Il s’était entraîné pour ce vol des mois durant, subissant des simulations par ordinateur sans cesse renouvelées, s’habituant à se servir de tous ces nouveaux contrôles dans des conditions absolument semblables à celles de la navigation réelle. Il était néanmoins parfaitement conscient que tout cet entraînement n’avait pas servi à grand-chose : il serait incapable de dire s’il pouvait vraiment piloter ce vaisseau tant qu’il ne l’aurait pas fait.

Il vérifia scrupuleusement toutes les coordonnées une dernière fois, et s’estima enfin satisfait.

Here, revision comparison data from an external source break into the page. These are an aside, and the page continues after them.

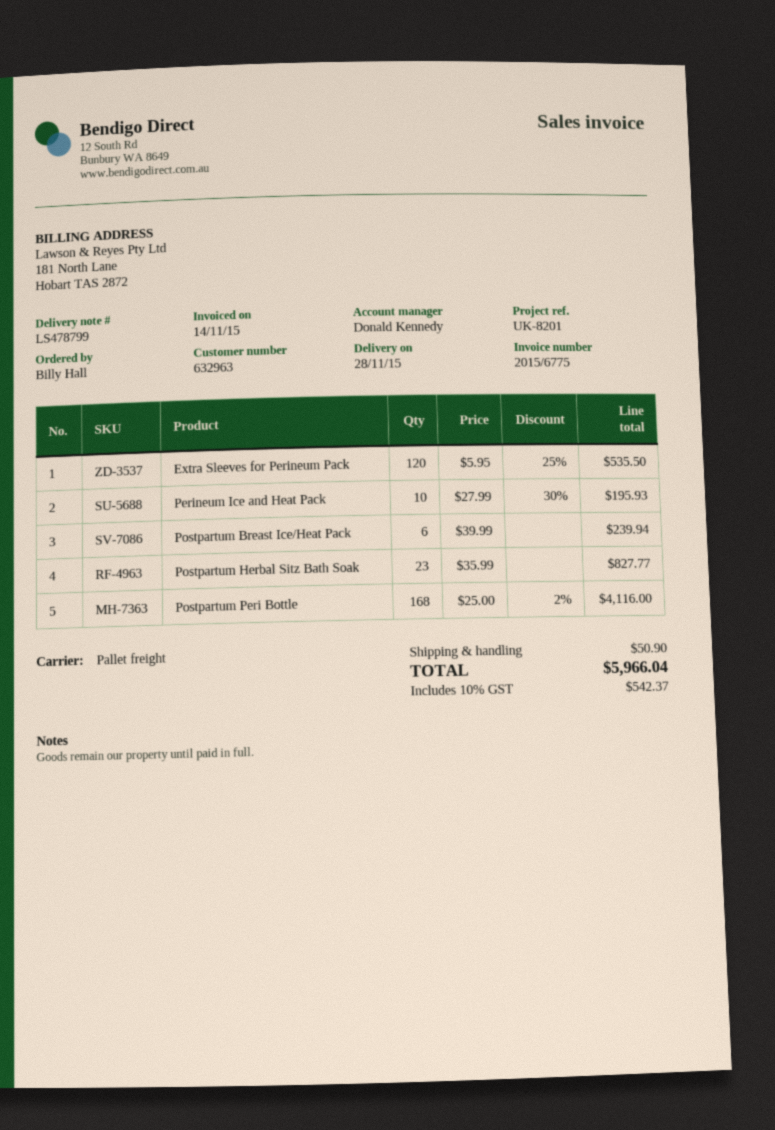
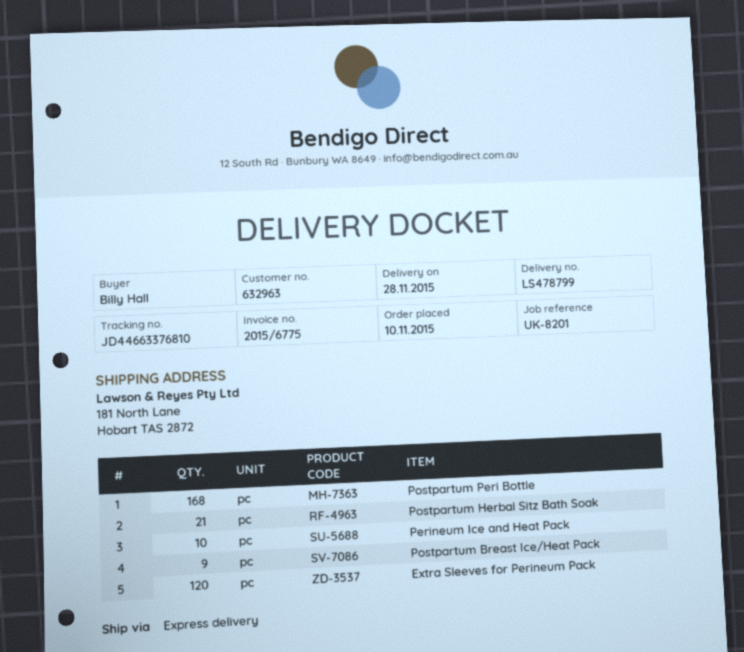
shipping method: pallet freight -> express
Postpartum Breast Ice/Heat Pack: 6 -> 9
Postpartum Herbal Sitz Bath Soak: 23 -> 21

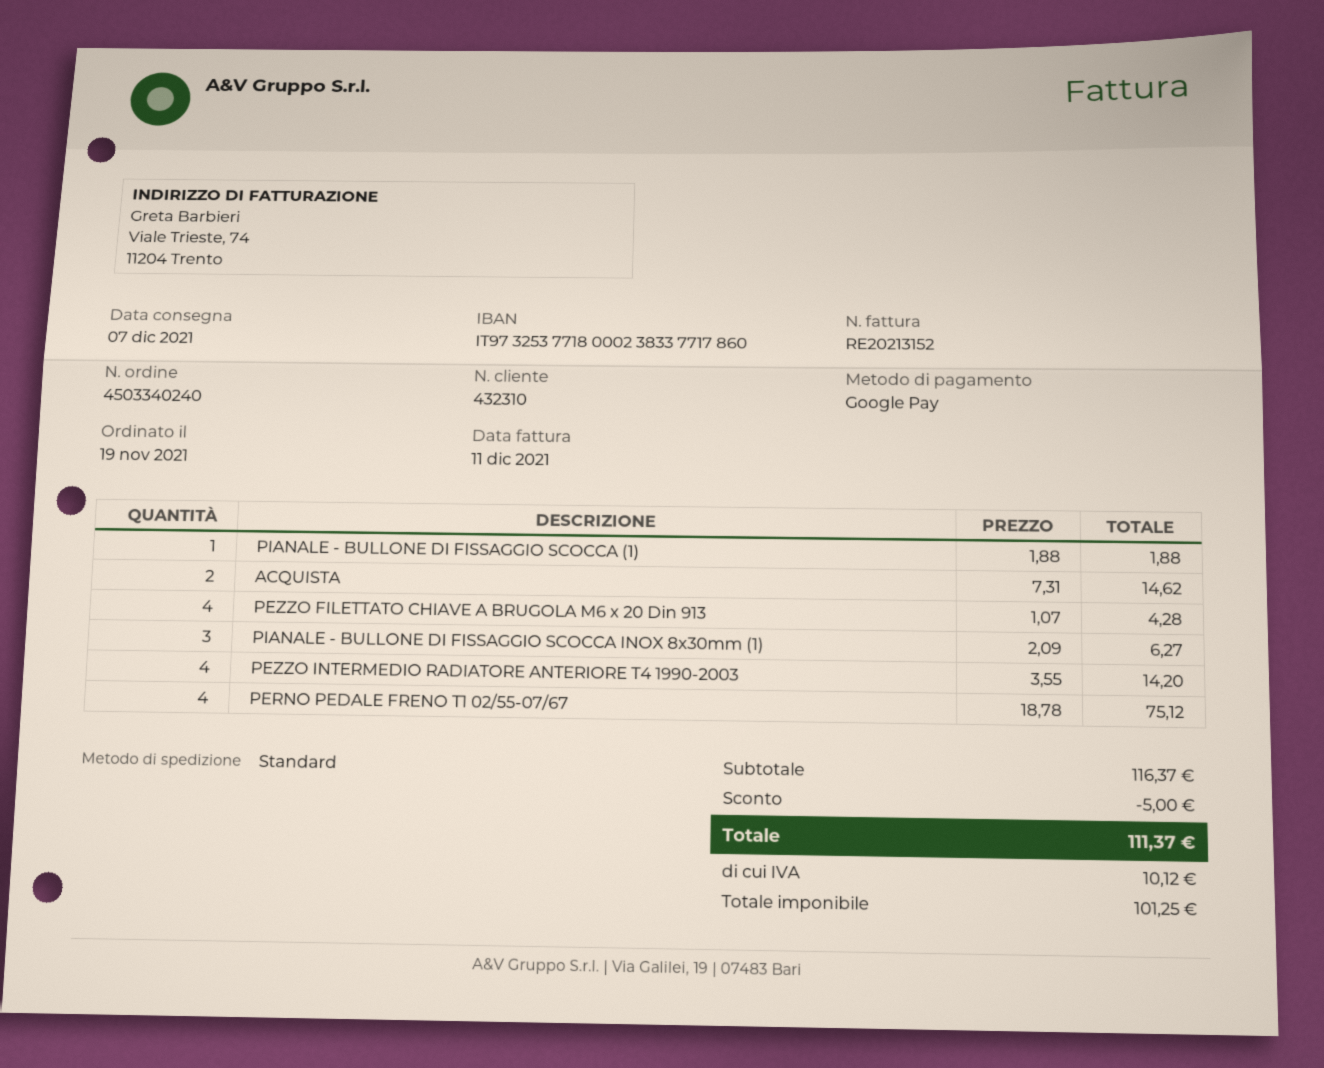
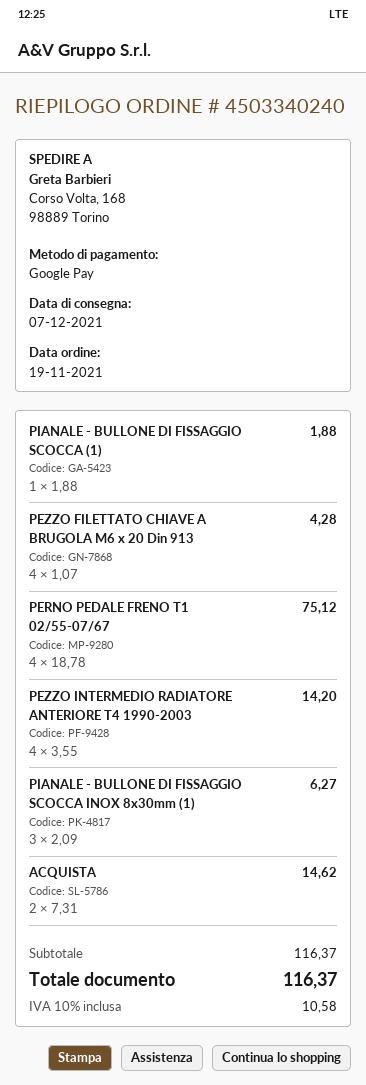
discount: 5.00 -> none
tax: 10.12 -> 10.58
total: 111.37 -> 116.37

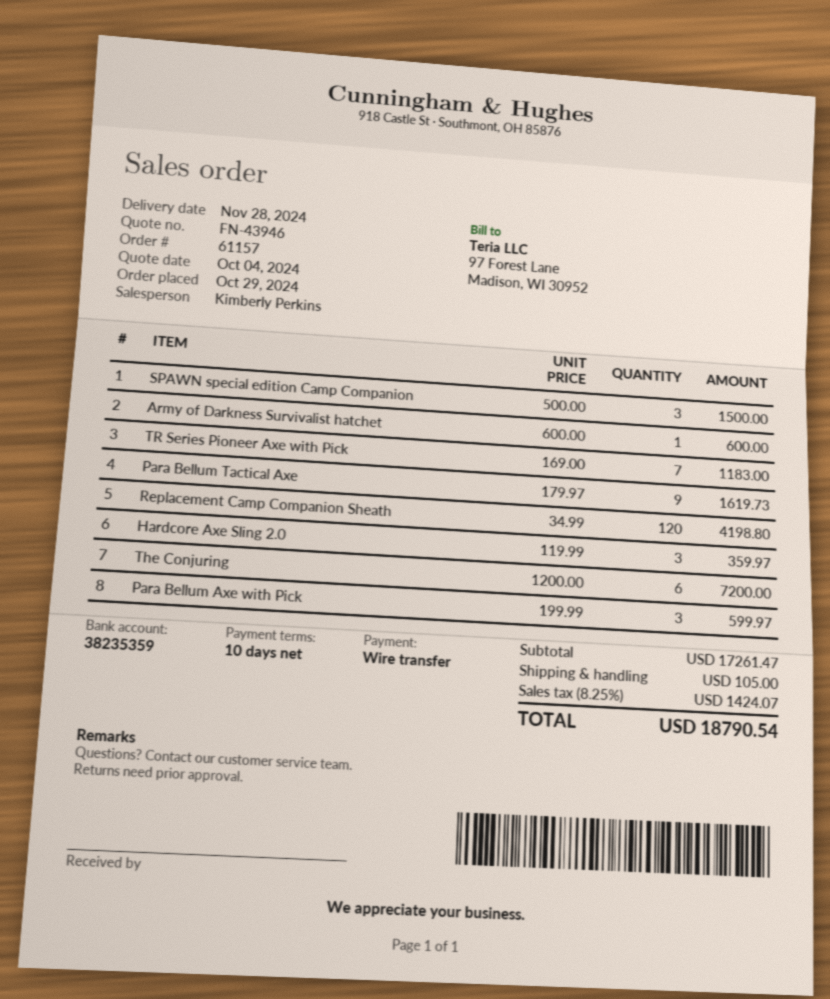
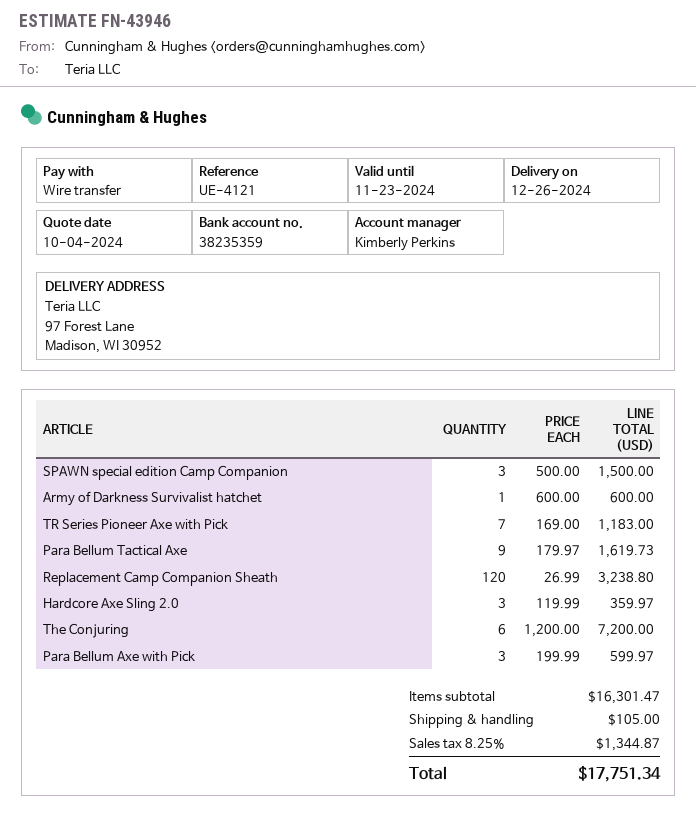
delivery date: 2024-11-28 -> 2024-12-26
Replacement Camp Companion Sheath: 120 x 34.99 = 4198.80 -> 120 x 26.99 = 3238.80
subtotal: 17261.47 -> 16301.47
tax: 8.25% = 1424.07 -> 8.25% = 1344.87
total: 18790.54 -> 17751.34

Le vaisseau était programmé pour parcourir une sorte de boucle en hyperspace, pendant seulement quelques jours de navigation réelle, puis il émergerait dans les environs approximatifs du Valhalla qui poursuivait son petit bonhomme de chemin avec insouciance à une vitesse proche de celle de la lumière.

Ce qui représentait une vitesse d’escargot par rapport à l’hyperpropulsion.

L’heure du test final était arrivée. Il échangea quelques mots avec ses amis et ses assistants, à la tour de contrôle. Puis il revérifia ses données une dernière fois, et demanda la permission de décoller.

Au bout d’un instant, le compte à rebours commença et il fit ses ultimes préparatifs de départ.

Un frisson anticipé lui passa par tout le corps tandis qu’il s’apprêtait à décoller pour le premier voyage en hyperpropulsion jamais effectué. Il allait poser le pied dans l’inconnu le plus total, utilisant pour la première fois cet ahurissant moyen de voyager, qui pouvait très bien se révéler dangereux. Cette propulsion allait l’expédier hors du continuum spatio-temporel vers – vers quoi au fait ? – et l’en ramener.

En théorie !…

Il abaissa tous les rupteurs et s’installa confortablement pour attendre que le pilote automatique l’emporte loin de la Terre.

Un peu après avoir dépassé l’orbite lunaire, une sonnerie l’avertit que la propulsion Cavour allait bientôt se mettre en route. Il retint son souffle. Puis il ressentit un léger vertige et tourna ses regards vers l’écran.